Suasana ruang sidang di Pengadilan Negeri (PN) Batam pada Selasa (14/10/2025) mendadak menjadi sorotan publik setelah nama Wakil Wali Kota Batam, Li Claudia Chandra, disebut-sebut dalam perkara dugaan pemalsuan surat yang menyeret dua terdakwa, Suparman, S.H., M.H., M.Si. dan Oris Suprianja.
Sidang yang dipimpin Ketua Majelis Hakim Vabiannes Stuart Watimmena, S.H., beragendakan mendengarkan keterangan saksi yang dihadirkan Jaksa Penuntut Umum (JPU). Kedua terdakwa dijerat Pasal 263 KUHP tentang pemalsuan surat dan didampingi kuasa hukum yang dipimpin Hendrawarman, S.H., M.Si.
Usai sidang, Hendrawarman menyampaikan bahwa pihaknya menemukan banyak perbedaan mendasar antara surat dakwaan dan keterangan saksi di persidangan.

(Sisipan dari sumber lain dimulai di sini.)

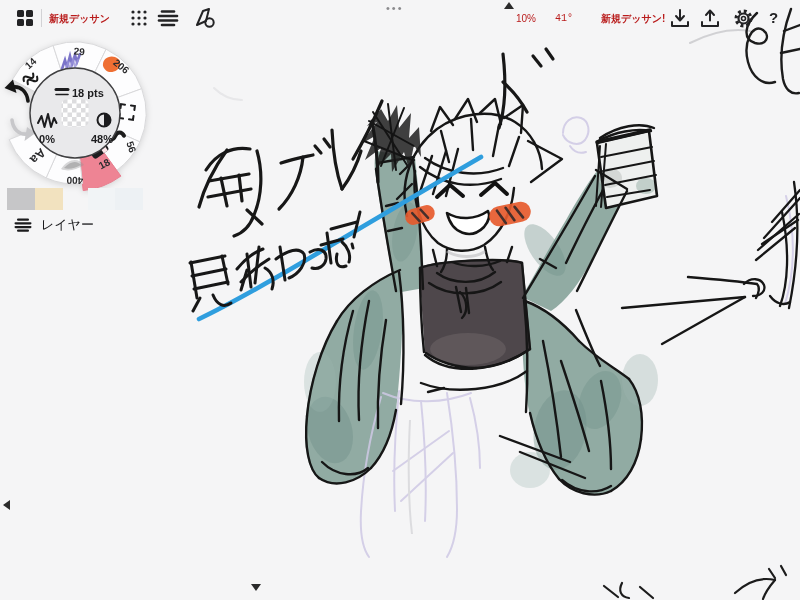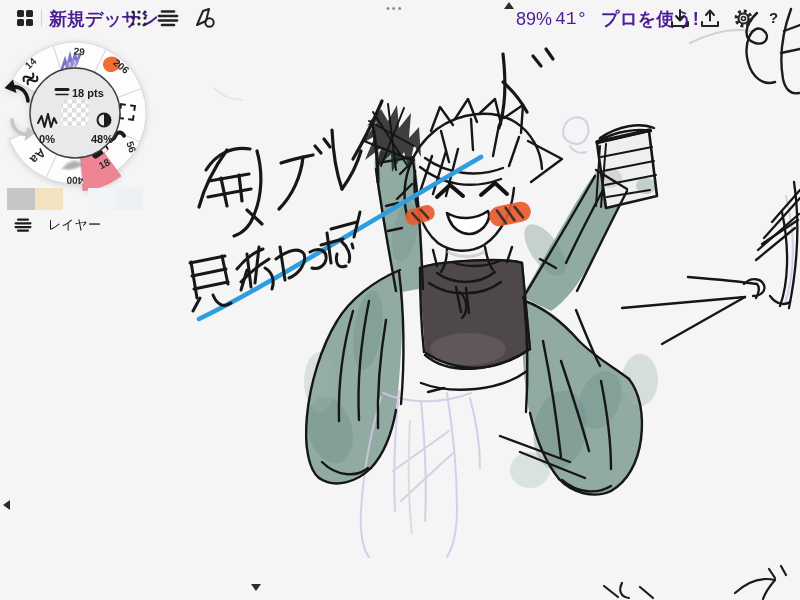--- a/index.html
+++ b/index.html
@@ -8,7 +8,7 @@
   .abs{position:absolute;}
   .ui{z-index:5;}
   svg{display:block;}
-  .tb-text{font-size:18px;line-height:16px;white-space:nowrap;color:#4c1d95;}
+  .tb-text{font-size:10px;line-height:16px;white-space:nowrap;color:#b91c1c;}
   .bold{font-weight:700;}
   .dots-handle{font-size:11px;letter-spacing:2px;color:#8a8a8d;}
   .divider{width:1px;height:18px;background:#d2d2d5;}

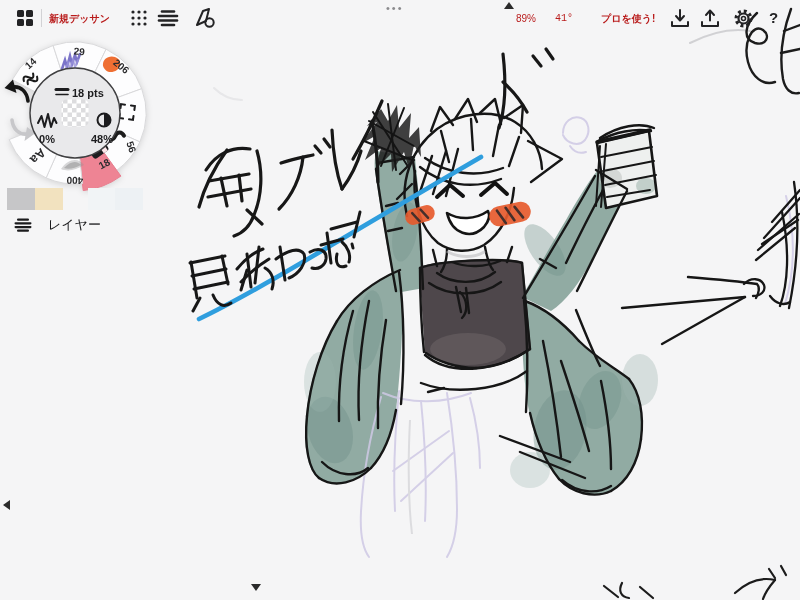--- a/index.html
+++ b/index.html
@@ -338,7 +338,7 @@
 
   <div class="abs ui dots-handle" style="left:386px;top:2px;">•••</div>
 
-  <div class="abs ui tb-text" style="left:516px;top:11px;">89%</div>
+  <div class="abs ui tb-text" style="left:516px;top:11px;">10%</div>
   <div class="abs ui tb-text" style="left:555px;top:11px;font-family:Liberation Mono, monospace;">41°</div>
   <div class="abs ui tb-text bold" style="left:601px;top:11px;">プロを使う!</div>
 

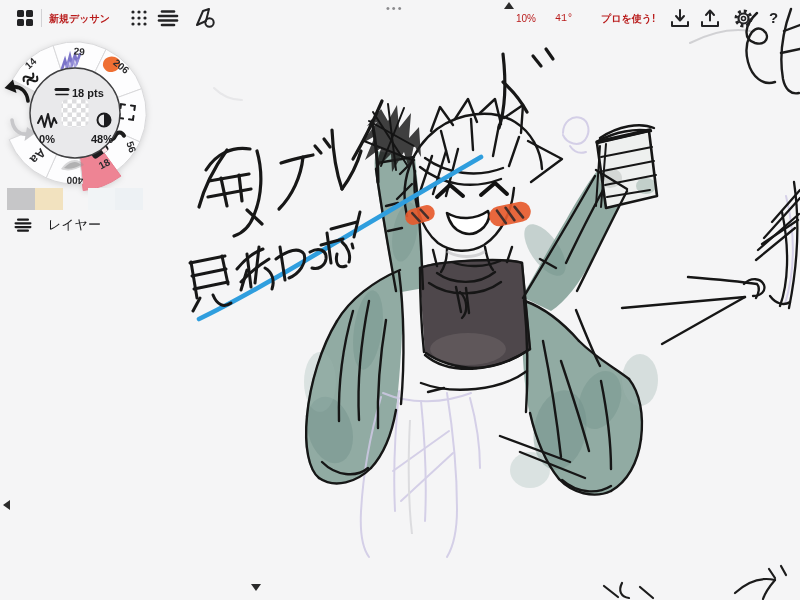--- a/index.html
+++ b/index.html
@@ -340,7 +340,7 @@
 
   <div class="abs ui tb-text" style="left:516px;top:11px;">10%</div>
   <div class="abs ui tb-text" style="left:555px;top:11px;font-family:Liberation Mono, monospace;">41°</div>
-  <div class="abs ui tb-text bold" style="left:601px;top:11px;">プロを使う!</div>
+  <div class="abs ui tb-text bold" style="left:601px;top:11px;">新規デッサン!</div>
 
   <svg class="abs ui" style="left:671px;top:9px;" width="18" height="19" viewBox="0 0 18 19">
     <g stroke="#232325" stroke-width="2" fill="none" stroke-linecap="round" stroke-linejoin="round">

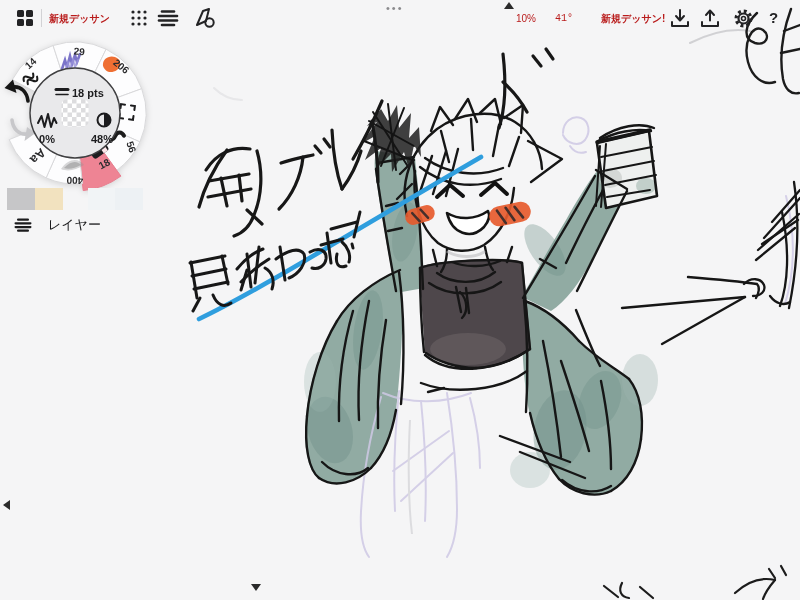--- a/index.html
+++ b/index.html
@@ -447,7 +447,7 @@
   <div class="swatch" style="left:88px;top:188px;background:#f1f4f6;width:27px;"></div>
   <div class="swatch" style="left:115px;top:188px;background:#edf1f4;"></div>
 
-  <div class="abs ui" style="left:14px;top:216px;display:flex;align-items:center;gap:16px;z-index:7;">
+  <div class="abs ui" style="left:14px;top:216px;display:flex;align-items:center;gap:9px;z-index:7;">
     <svg width="18" height="16" viewBox="0 0 22 18">
       <g stroke="#1b1b1d" stroke-width="2.8" stroke-linecap="round">
         <line x1="5" y1="2.5" x2="17" y2="2.5"></line>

"Dari keterangan saksi pelapor dan saksi lainnya, kami melihat banyak kejanggalan. Narasi dalam surat dakwaan tidak sesuai dengan fakta yang terungkap di ruang sidang," tegas Hendrawarman.
Menurutnya, seluruh keterangan saksi yang disampaikan hari itu dibantah langsung oleh kedua terdakwa. "Banyak yang tidak benar, banyak yang tidak sesuai," tambahnya.
Hal yang membuat suasana sidang semakin menarik adalah munculnya nama Wakil Wali Kota Batam, Li Claudia Chandra, dalam surat dakwaan. Surat dakwaan menyebut bahwa Li Claudia pernah memanggil saksi bernama Dohar untuk mengonfirmasi surat yang disebut palsu. Namun, dalam persidangan, saksi Dohar membantah hal tersebut.
"Saksi Dohar menyatakan jelas bahwa dia tidak pernah dipanggil oleh Ibu Li Claudia Chandra untuk membahas surat itu," ungkap Hendrawarman.
Karena perbedaan fakta ini, kuasa hukum meminta Majelis Hakim menghadirkan Li Claudia Chandra langsung pada sidang berikutnya untuk memberikan klarifikasi dan memastikan duduk perkara yang sebenarnya.
"Nama pejabat publik sudah dicantumkan dalam dakwaan. Kami ingin kebenaran diuji di ruang sidang, bukan di luar. Karena itu, kami minta Ibu Wakil Wali Kota dihadirkan agar semuanya terang benderang," tegas Hendrawarman.
Selain soal nama pejabat, kuasa hukum juga menyoroti legalitas lembaga saksi pelapor, yakni sebuah LSM yang disebut mengalami kerugian dalam kasus ini. Dari keterangan saksi, terungkap bahwa LSM tersebut sudah vakum sejak 2018, dan ketua umumnya bahkan telah meninggal dunia pada April 2025.
"Kalau lembaganya sudah tidak aktif, dasar hukum pelaporan jadi lemah. Kami mempertanyakan legal standing dan kerugian yang sebenarnya diklaim," ujar Hendrawarman.
Kuasa hukum juga mempersoalkan keaslian surat yang dijadikan dasar laporan polisi. Berdasarkan keterangan saksi Dohar, surat asli dibawa pada 2 Juni, namun laporan ke Polresta Batam baru dibuat pada 20 Juni 2025.
"Selisih waktu yang cukup lama ini menimbulkan keraguan apakah surat yang dilaporkan masih sama. Lebih parah lagi, saksi tidak bisa menjelaskan secara rinci ke mana surat itu dibawa dan untuk apa," jelas Hendrawarman.
Menurutnya, pengambilan surat tanpa izin dan tanpa berita acara resmi adalah tindakan yang tidak etis dan berpotensi melanggar hukum. "Surat itu diambil begitu saja, tanpa dasar. Ini menimbulkan pertanyaan besar terkait validitas barang bukti," tegasnya.
Hendrawarman menambahkan akan memohon kepada majelis hakim agar dalam sidang berikutnya menghadirkan Wakil Wali Kota Batam Li Claudia Chandra serta atasan saksi Dohar dari dinas terkait.
"Kami ingin semua fakta diuji secara terbuka di depan majelis hakim. Jangan ada yang ditutup-tutupi. Kebenaran harus ditegakkan, dan kami percaya majelis akan bersikap objektif," pungkasnya.